Heading into Households and Crawl Spaces

Chapter One

Being Parents and Children in a Culture of Stigma and Shame

Stigma (etymology: Greek)
A mark made upon the skin by burning with a hot iron (rarely, by cutting or pricking), as a token of infamy or subjection; a brand. Also figurative.
Figurative. A mark of disgrace or infamy; a sign of severe censure or condemnation, regarded as impressed on a person or a thing; a “brand.”
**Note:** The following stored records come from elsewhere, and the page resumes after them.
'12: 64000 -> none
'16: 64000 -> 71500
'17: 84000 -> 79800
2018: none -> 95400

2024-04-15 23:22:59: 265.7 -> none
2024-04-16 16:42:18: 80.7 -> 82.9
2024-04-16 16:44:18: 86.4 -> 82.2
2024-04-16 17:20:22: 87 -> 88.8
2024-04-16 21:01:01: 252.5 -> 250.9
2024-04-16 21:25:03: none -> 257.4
—Oxford English Dictionary
A lot of attention is given in our society and in Christian congregations to considering different types of families and ways of organizing family life and to ensuring for their well-being. Ethicist Gloria Albrecht makes the case that these debates about families in church and society often assume a particular form “as an ideal in contrast to which other forms of family have been found deficient, even dysfunctional.”1 “Ideal” families are not dependent on others to ensure their own well-being or provide for the needs of all members. “Good” parents produce children who are seemingly free from problems, prevent them from living in poverty, protect them from violence, and ensure their educational success. It is also quite common in our culture for successful children to be used as evidence of good parenting. Think about the many promotional posts made by parents on social media of children winning academic awards, athletic contests, or other competitions. Assumptions made about “ideal” or “good” families rarely, if ever, incorporate serious mental illness.
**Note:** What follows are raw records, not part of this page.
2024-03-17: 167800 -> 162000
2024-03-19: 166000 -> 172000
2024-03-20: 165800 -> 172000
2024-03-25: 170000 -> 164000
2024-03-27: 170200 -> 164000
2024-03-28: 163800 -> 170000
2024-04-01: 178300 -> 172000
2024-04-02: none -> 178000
Consider briefly the experiences of two mothers. Liza Long first began sharing her feelings about her son’s serious mental illness by blogging. In her memoir, The Price of Silence, she writes, “I wanted to have the perfect family. . . . I thought I could wish my child well, that if I prayed hard enough, God would make it all better.”2 Long admits that it is hard for parents to talk “about their children in part because they fall victim to self-stigmatization. They are more than willing to blame themselves, and society at large is happy to reinforce the message.”3
Another mother named Ruth participated in the interviews I conducted. Ruth’s daughter has been diagnosed with Tourette’s syndrome. Her tics involve blurting out cusswords at unpredictable times, regardless of the social setting. Ruth admits, “All kinds of things come out of her mouth, and it makes me uncomfortable. When I found out that there was medication available to mask the tics, I wanted it because it could save some social embarrassment. It is more than that,” she observes. The medications “actually allow her to manage interactions in the world in a more regular way.” At the same time, Ruth expresses a sense of guilt about wanting her daughter to take the medication, but she is concerned about whether her daughter will be accepted in different social environments. The stigma and shame associated with mental illness and neurodevelopmental disorders and the social pressure to live up to expectations to be the “good” and “ideal” parent and family or high-achieving kid lead to the concealment of many of the real issues families face on a daily basis.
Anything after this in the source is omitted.